Layer 2 scaling solution for Ethereum StarkWare announced plans to open source its proprietary Starknet Prover under the Apache 2.0 licence, which has handled 327 million transactions and generated 95 million nonfungible tokens (NFTs) to date.
In order to address Ethereum’s scalability problems, which result in poor throughput and excessive gas or transaction costs, StarkWare, located in Israel, has developed a solution. Both the StarkEx scaling engine and StarkNet, which makes the technologies available to developers building decentralised applications, are part of the company’s infrastructure (dapps). Projects powered by StarkWare’s STARK Prover technology will soon be made available as open source.
The prover is a vital engine used by Starkware to condense hundreds of thousands of transactions into a little cryptographic proof stored on the Ethereum blockchain.
We think of the Prover as the magic wand of Stark technology. It wondrously generates the proofs that allow unimaginable scaling.
Eli Ben-Sasson, Co-founder and President StarkWare
The STARK Prover will be rebranded as the Starknet Prover and released under the Apache 2.0 licence, allowing Web3 programmers to freely copy, modify, and distribute the software without incurring any fees.
Every step we take to provide infrastructure, and to make it accessible and decentralized, is a catalyst for devs to build, and the quicker and more broadly they build, the faster we’ll see mass onboarding to solutions that truly enable people to manage their own funds. So there’s a direct line between open-sourcing key tech and popularizing self-custody.

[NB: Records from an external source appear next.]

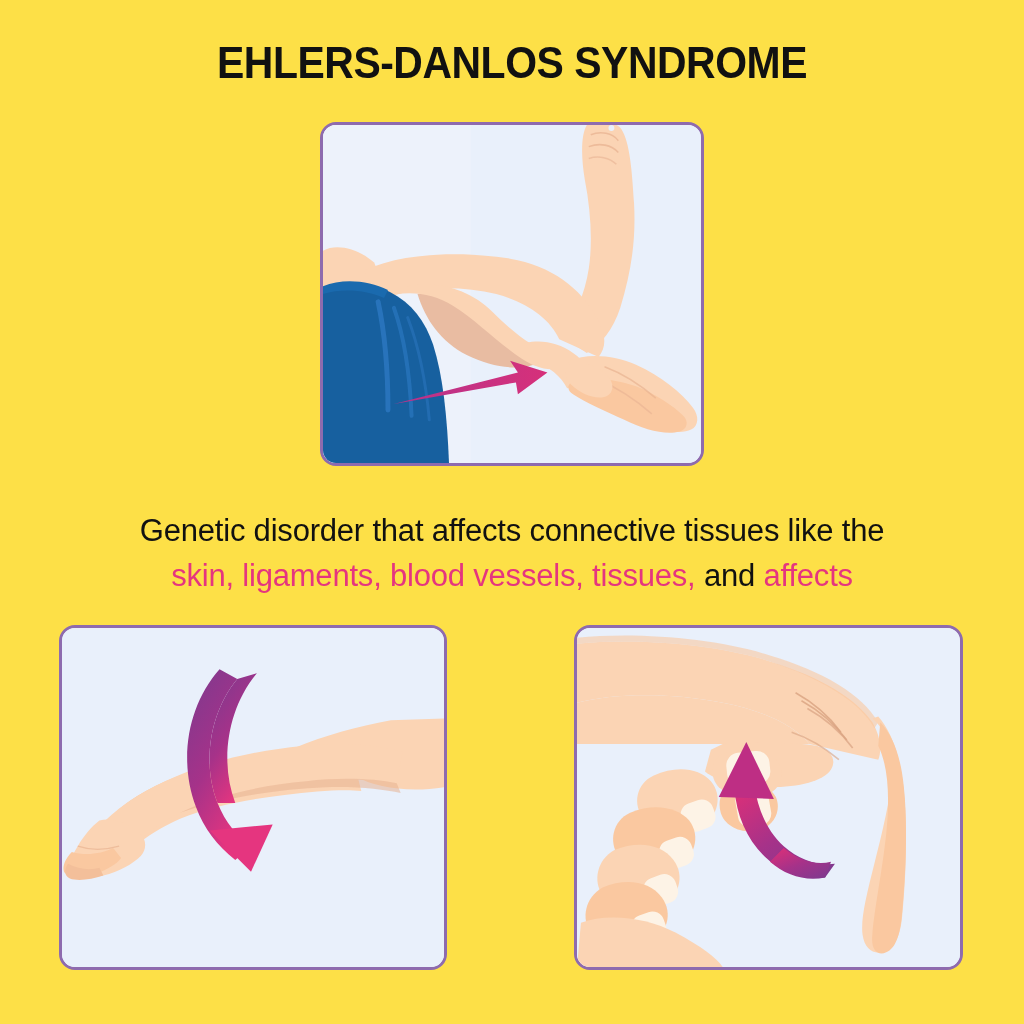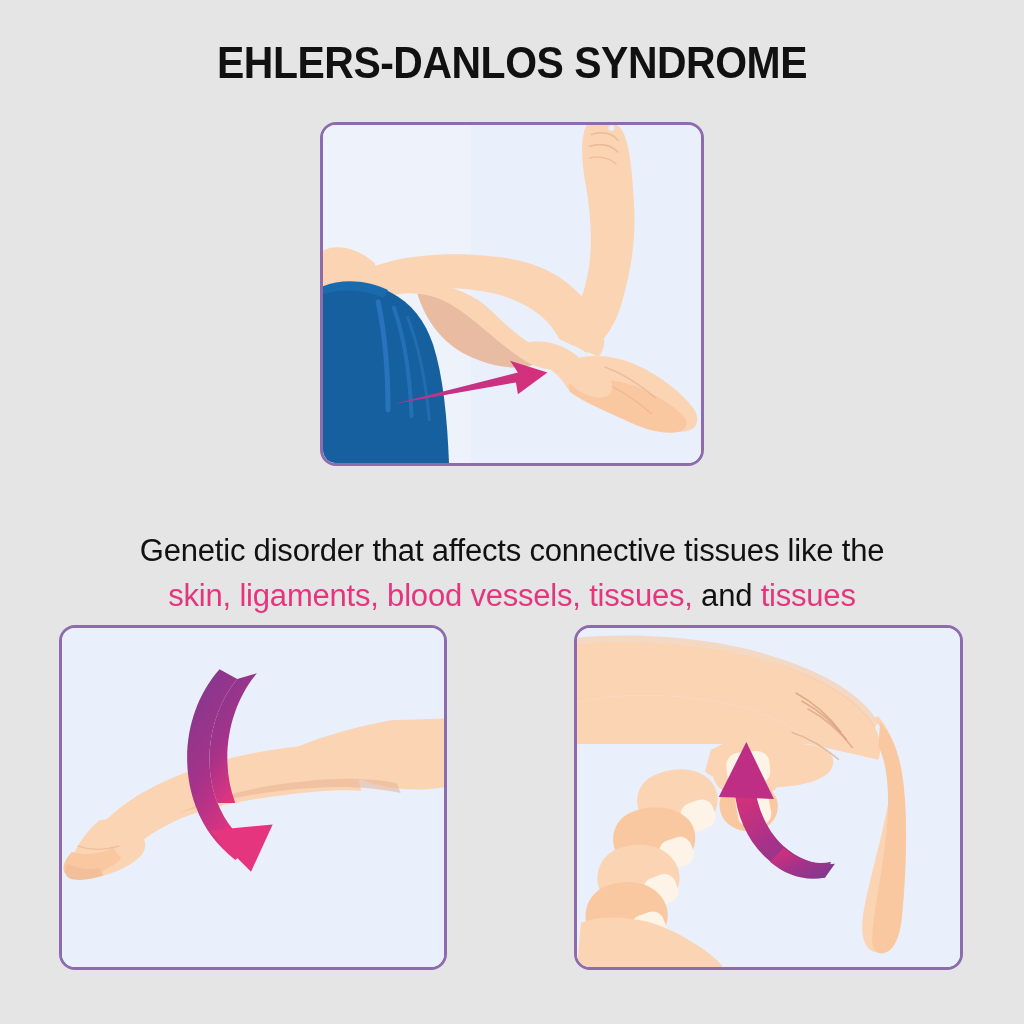"EHLERS-DANLOS SYNDROME" .infographic { background: #e5e5e5 -> #fde047 }
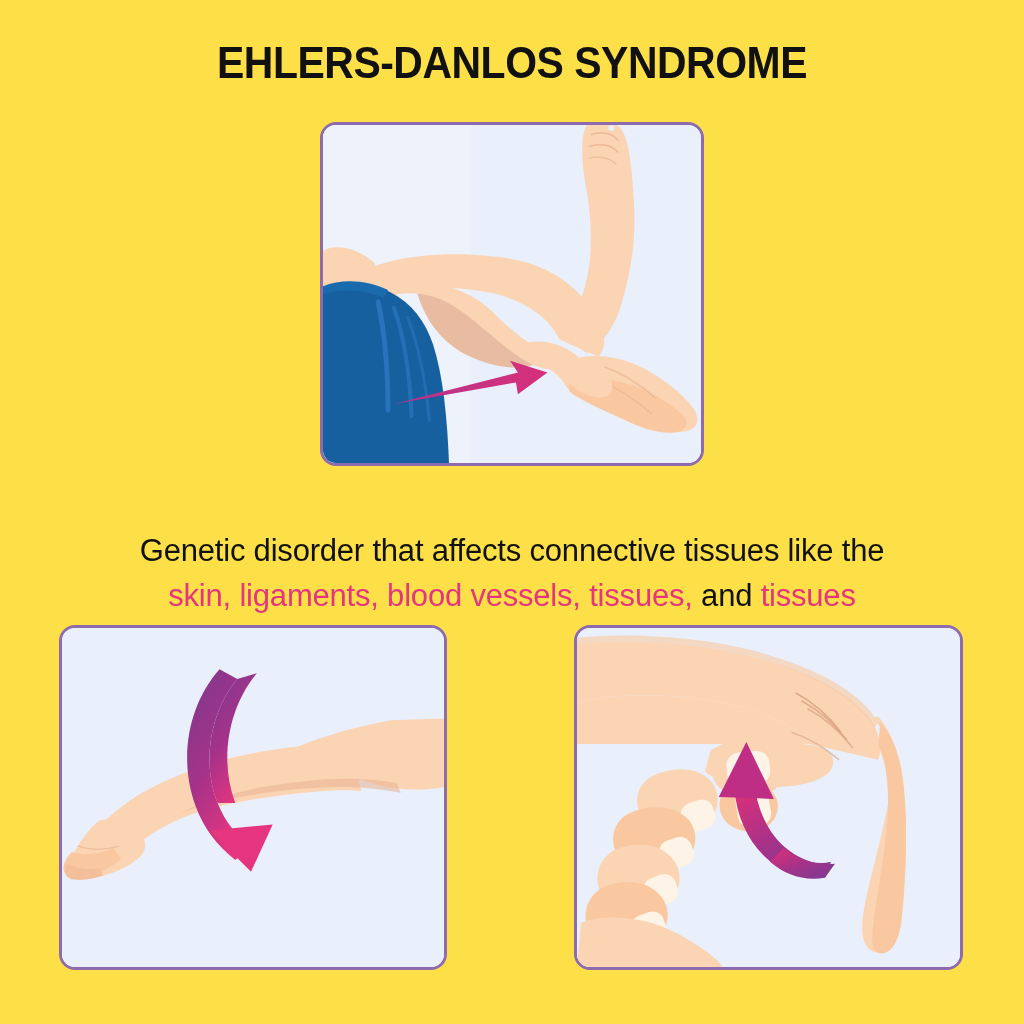"Genetic disorder that affects connective" .caption { top: 528px -> 508px }
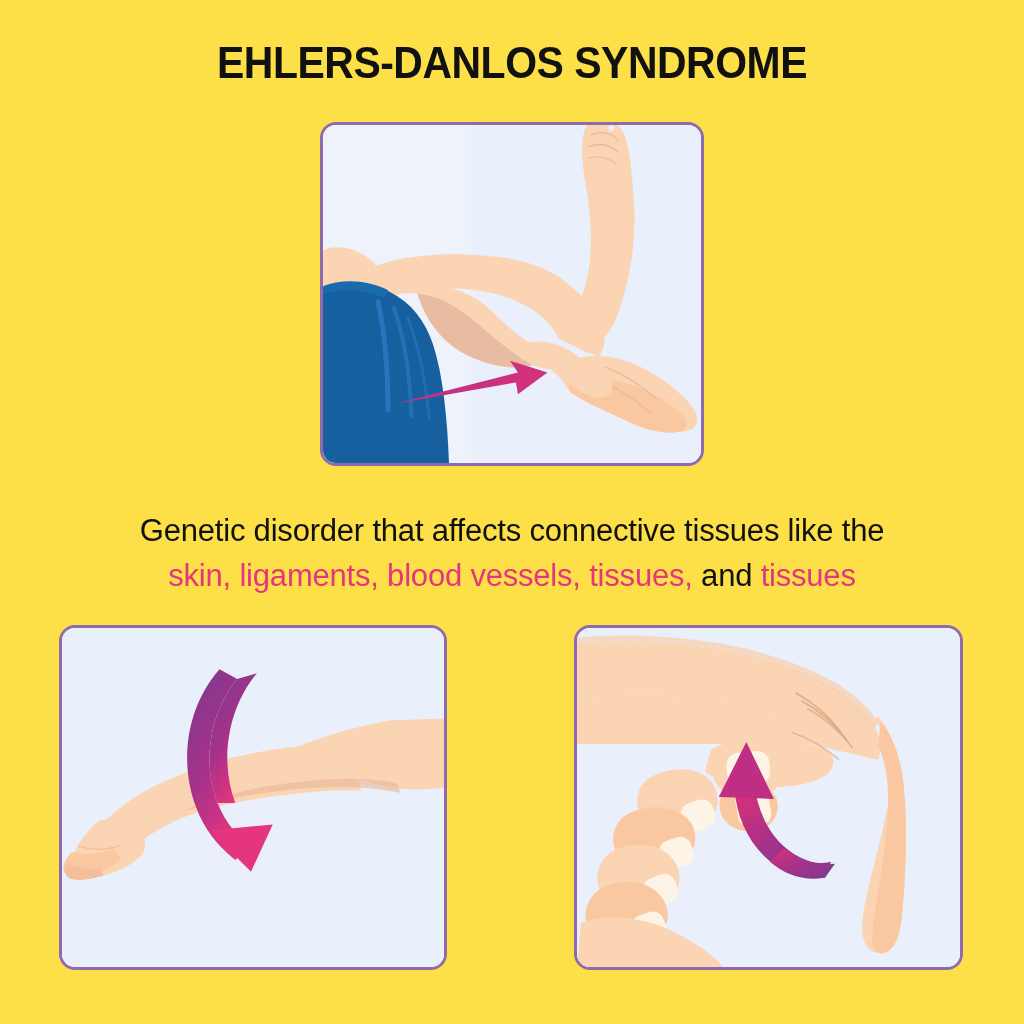"tissues" span.hl { text: tissues -> affects }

Eli Ben-Sasson, Co-founder and President StarkWare
The team’s decision to release StarkNet Prover’s source code was motivated by their aim to make the tool more easily accessible to developers and to foster community-wide cooperation. If the layer-2 platform was open-sourced, the blockchain development community might contribute to its upkeep and growth. For the sake of creating StarkNet as a decentralised public benefit, this is the “most real approach.”